- **WHAT TO PRODUCE**:
Copy every entry exactly, but skip the pictures.

[Entries taken from a collection]
━━━━━━━━━━━━━━━━━━━━

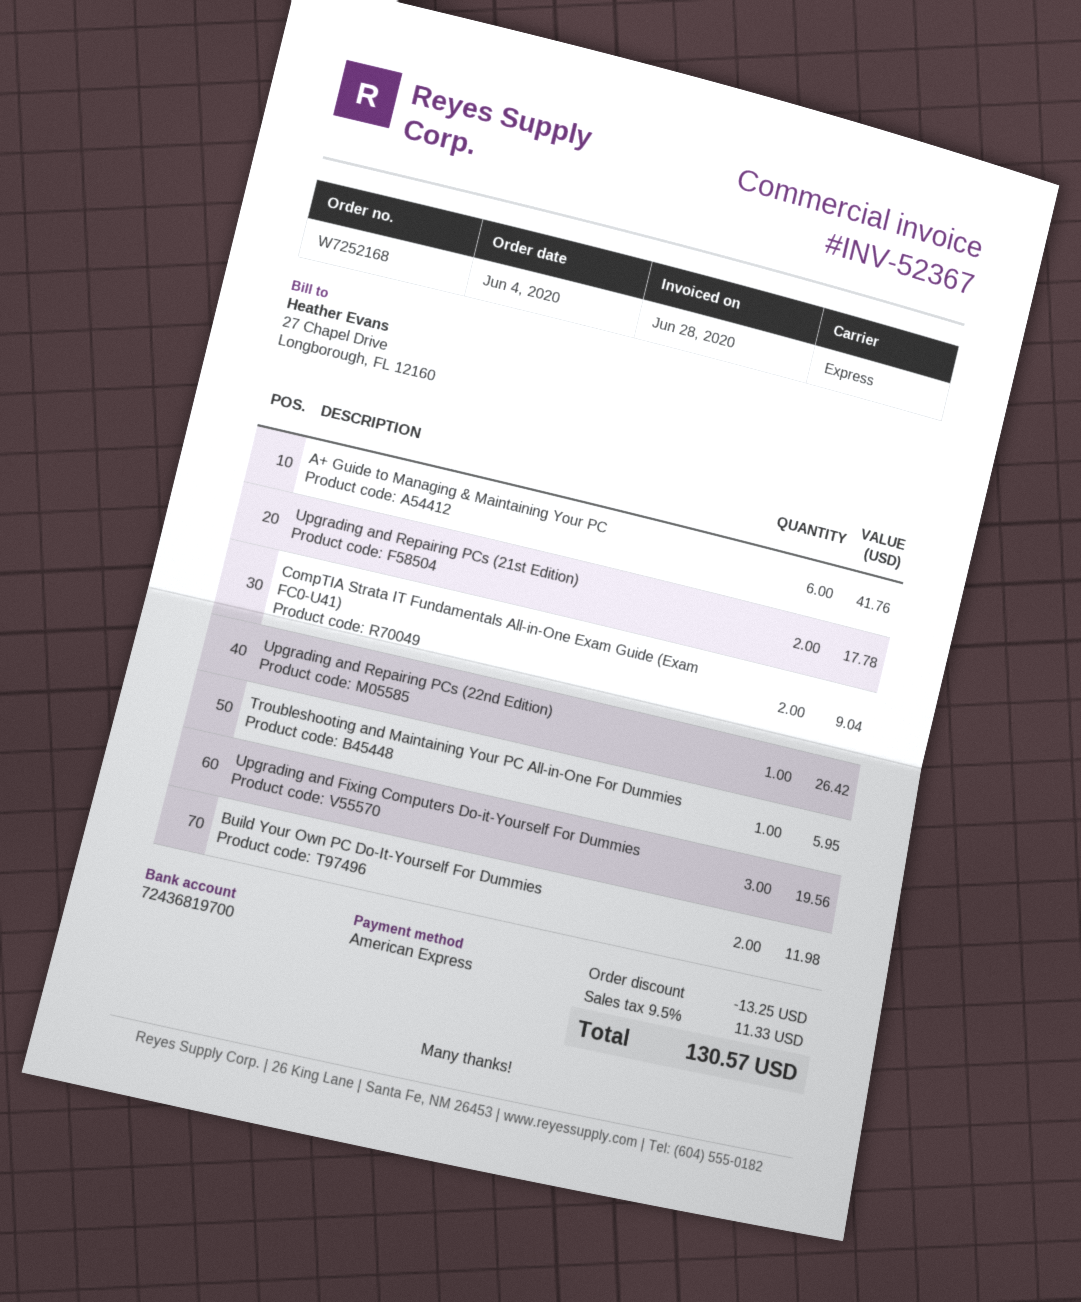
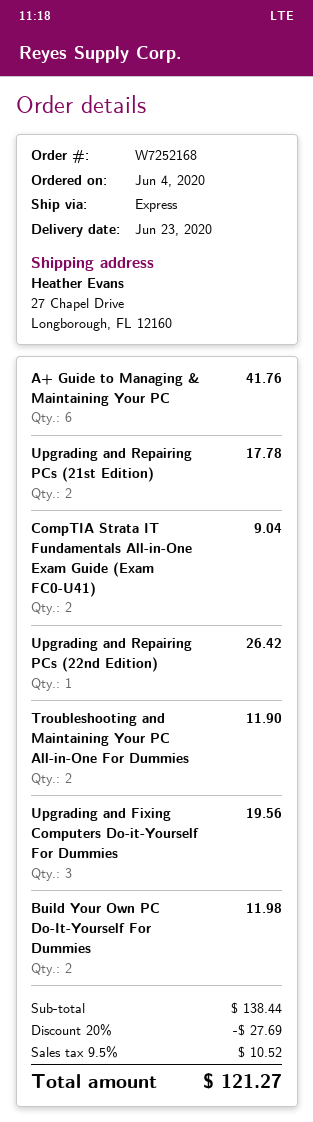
Troubleshooting and Maintaining Your PC All-in-One For Dummies: 1 for 5.95 -> 2 for 11.90
discount: 13.25 -> 27.69
tax: 9.5% = 11.33 -> 9.5% = 10.52
total: 130.57 -> 121.27

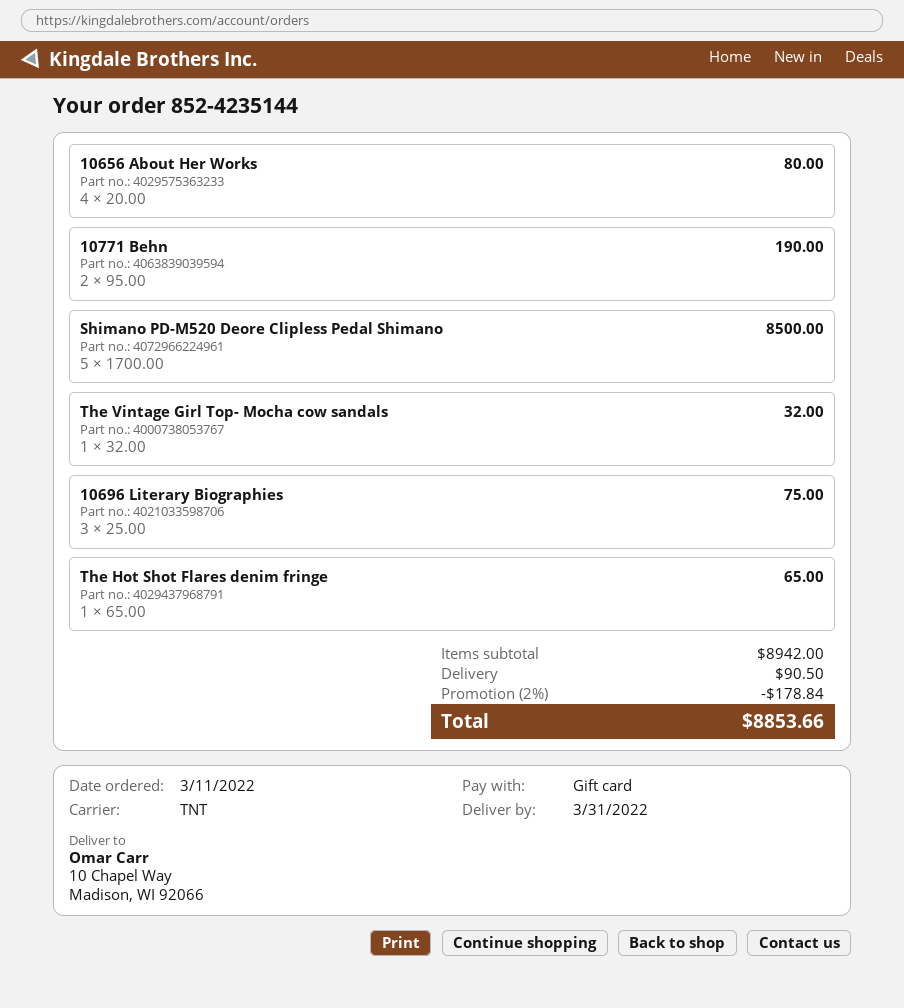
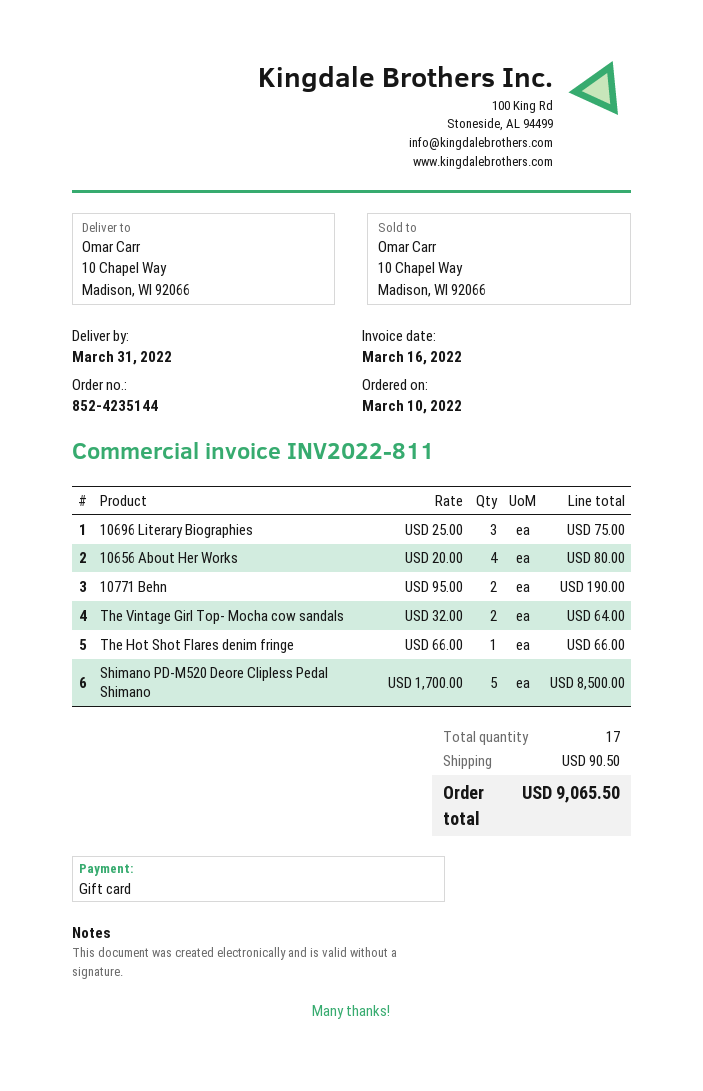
order date: 2022-03-11 -> 2022-03-10
The Vintage Girl Top- Mocha cow sandals: 1 x 32.00 = 32.00 -> 2 x 32.00 = 64.00
The Hot Shot Flares denim fringe: 1 x 65.00 = 65.00 -> 1 x 66.00 = 66.00
discount: 2% = 178.84 -> none
total: 8853.66 -> 9065.50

━━━━━━━━━━━━━━━━━━━━

- **WRITTEN ANSWER**:
Troubleshooting and Maintaining Your PC All-in-One For Dummies: 1 for 5.95 -> 2 for 11.90
discount: 13.25 -> 27.69
tax: 9.5% = 11.33 -> 9.5% = 10.52
total: 130.57 -> 121.27

order date: 2022-03-11 -> 2022-03-10
The Vintage Girl Top- Mocha cow sandals: 1 x 32.00 = 32.00 -> 2 x 32.00 = 64.00
The Hot Shot Flares denim fringe: 1 x 65.00 = 65.00 -> 1 x 66.00 = 66.00
discount: 2% = 178.84 -> none
total: 8853.66 -> 9065.50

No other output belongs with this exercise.